I watched a movie tonight that was probably the most accurate portrayal of the life of an average Muslim family in South Africa. The movie is called Material, and sets out to depict the struggles of many Muslim Indian families that are ruled by a firm-handed man. The authenticity of the characters, the script, and the setting made it feel as if it was a chapter taken out of my own life, although I can’t lay claim to having nearly as meaningful a relationship with my own father. Perhaps the familiarity with the themes is what hit home for me, but I think it’s more than that.
I often feel a twinge of guilt when I speak plainly about my relationship with my father, but like it is said, speaking ill of the dead only hurts the living. My intentions are never to malign him, nor to earn sympathy from anyone that bothers to listen, but describing my relationship with my father as a relationship at all feels somewhat unnatural. There are a few traits that I have quite unwittingly inherited from my father which includes my sharp tongue, my cynical nature, and my uncompromising approach to matters of principle. Perhaps a part of my dark humour was also inherited, but very few see that side of me, so it probably doesn’t count.
The truth is I’ve often wondered what it must be like to have a father to turn to when in need of advice, or perhaps just a sounding board steeped in wisdom. How must it feel to be able to stand up and be counted for your accomplishments knowing that your father is standing in the crowd feeling a sense of pride about what you made of the little that you had to start with. I was clothed, fed, and I had a roof over my head, and for that I will always be grateful. Unfortunately the duties of a father don’t stop at that point. The basics only provides the shell, not even the foundation.
I’ve often assumed that only once I grow to understand what drove my father to be the bitter and angry man that he was, will I be able to subdue similar demons on my part. I wondered if he was perhaps misunderstood, or if he himself did not understand the source of his rage or his bitterness, but even if that were true, I see the damage in my siblings that leaves me loathe to make excuses for much of what he did. I’ve always maintained that the best gift a parent can give their child is the gift of a healthy self-esteem. Everything else in life becomes bearable, or even easy, if we have a sense of self that is founded in a childhood that was indeed a childhood.

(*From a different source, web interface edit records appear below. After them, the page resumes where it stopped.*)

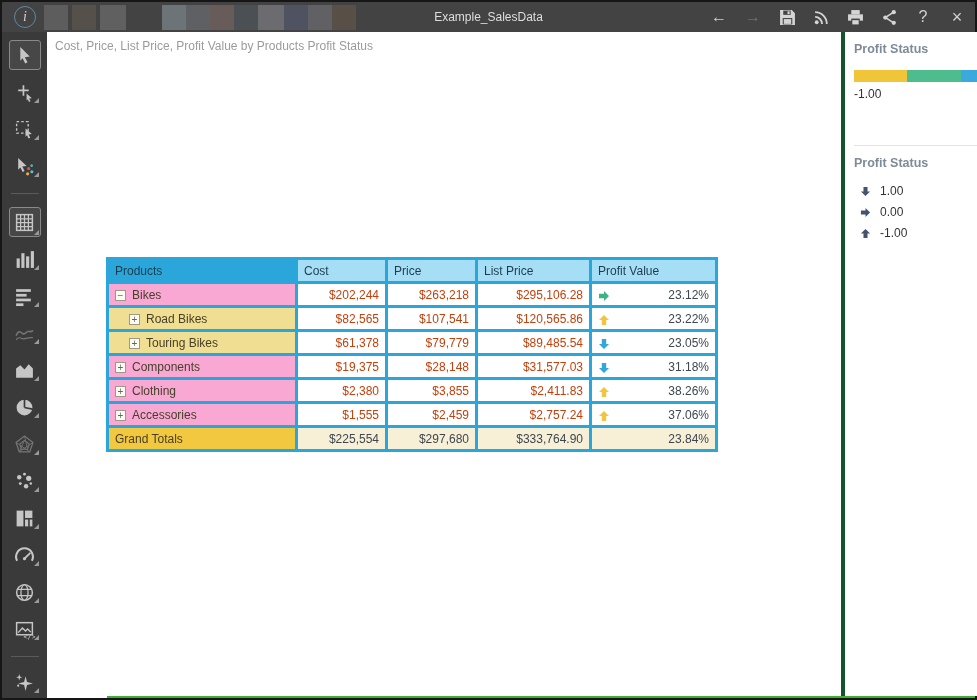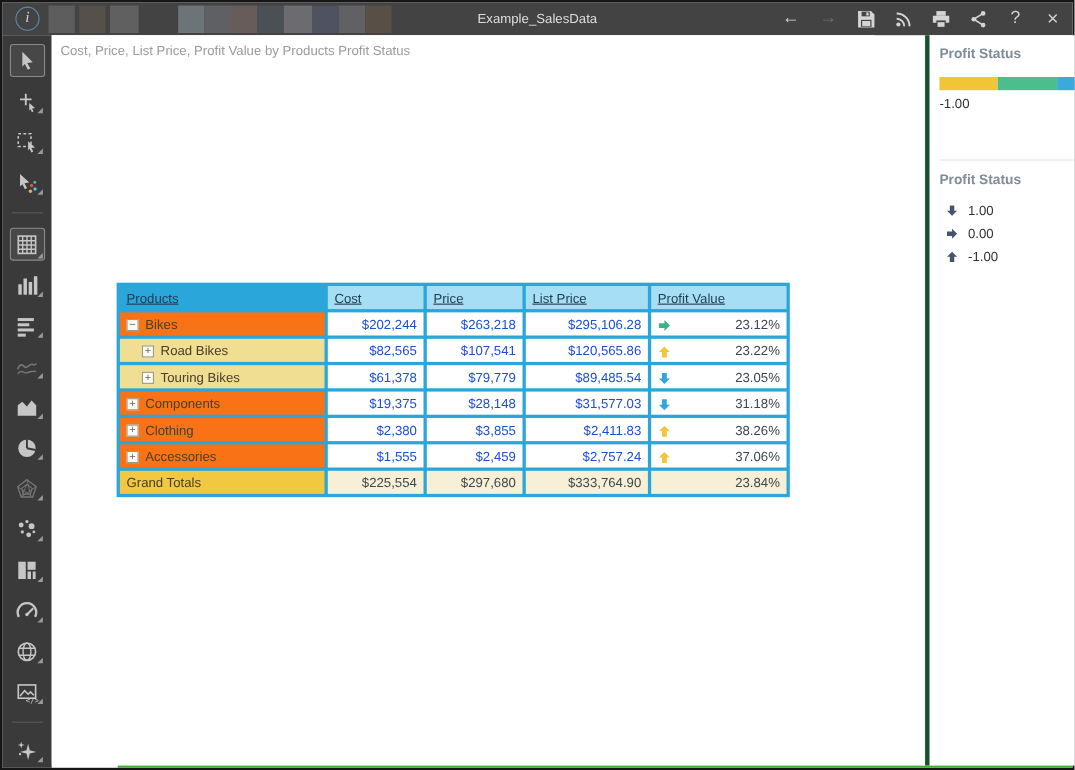"Products" .pivot th { text-decoration: underline -> none }
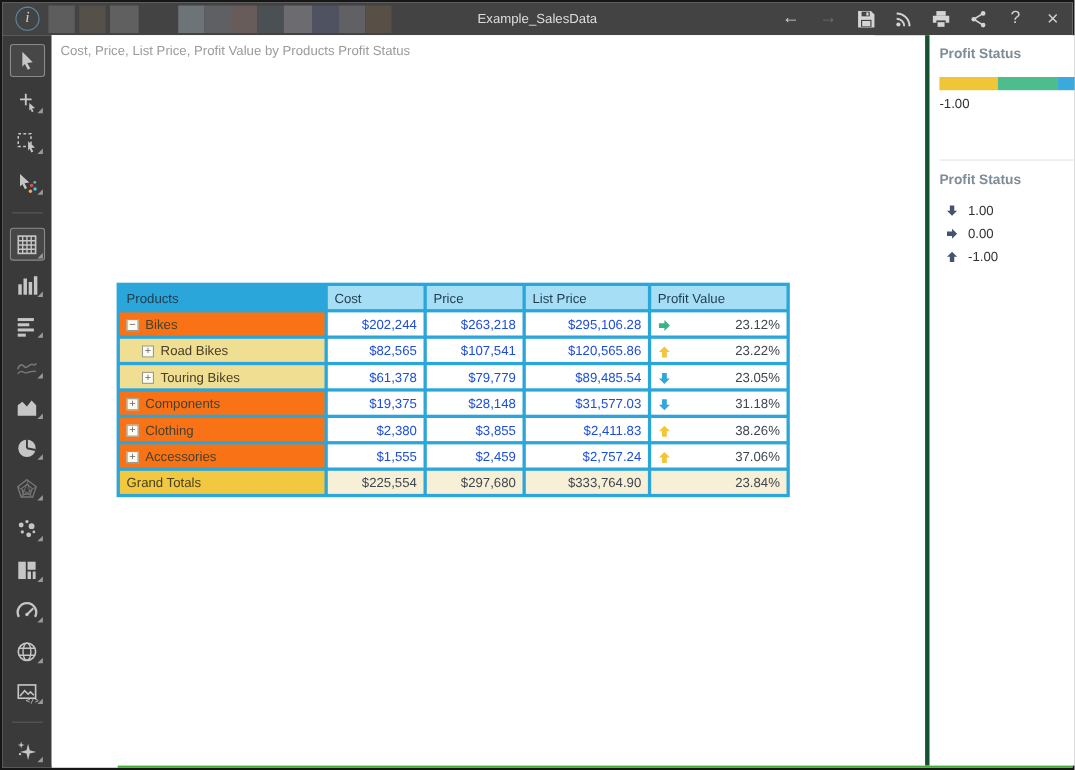"− Bikes" .lbl { background: #f97316 -> #f9a8d4 }
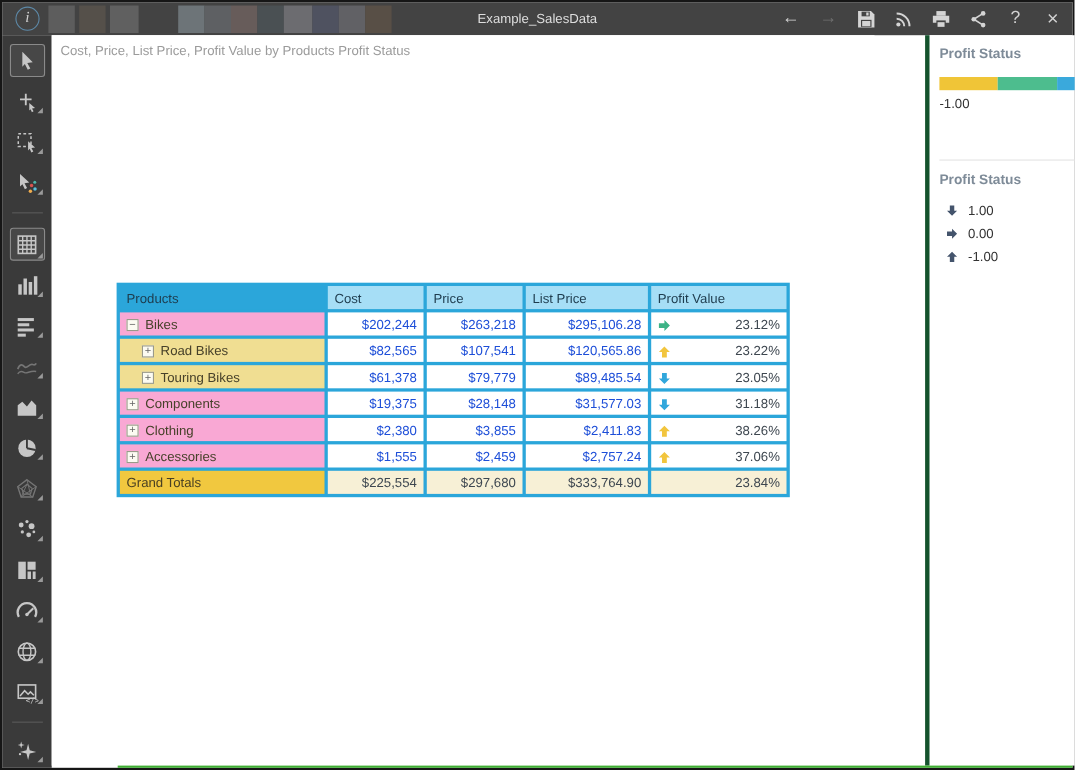"$202,244" .num { color: #1d4ed8 -> #c2410c }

I’ve never known the true embrace of a father, not physically, nor emotionally. It’s an emotion that I’ll never experience the pleasure of, nor will I ever experience the pleasure or the consoling comfort of knowing what it’s like for him to be proud of me, or my achievements. My very strong streak of obstinate rebellion in the face of criticism took hold at an early age. I realised very early in life that nothing came easily. Every handout or hand-up was inevitably attached to an expectation of reciprocation, not always in equal measures. There was little encouragement to pursue anything meaningful beyond what I was innately capable of. I was barely in standard nine (11th grade) when I recall having a conversation with my mother about wanting to move out because I refused to put up with the toxic environment that we called home any longer.

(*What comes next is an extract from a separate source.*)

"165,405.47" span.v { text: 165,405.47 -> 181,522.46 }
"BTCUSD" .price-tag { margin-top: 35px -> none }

When the father in that movie showed his son the door, and arrogantly encouraged him to use it, I had very vivid flashbacks of similar moments in harsher tones, with significantly more colourful language, including the moment when I was shown the door when I was barely 6 years old as punishment for forgetting my jacket outside. Somehow moments like those, moments that shaped my character in ways that I would only realise much later in life, always seemed to happen on cold winter nights. The moment when my ex-wife flew into a rage and threatened mine and my daughter’s lives, or the moment when I stared at the beautiful moon through metal grids mounted at least twenty feet above me as I paced around the courtyard of the holding cells on the coldest night that year, each leaving scars and traces of wisdom that only the school of life can teach.
My resilience, tenacity, compassion (albeit well hidden), and patience, I get from my mother. Reflections like these are what dissuades me from writing that book. My story is not unique, and in that fact alone there is much to be sad about, not celebrated. It sometimes feels as if writing about it romanticises it in a way that undermines the cruelty of it all. I guess, if nothing else, I’m grappling with whether or not I have a story to tell, or if the story only needs to be written so that I can finally rid myself of it.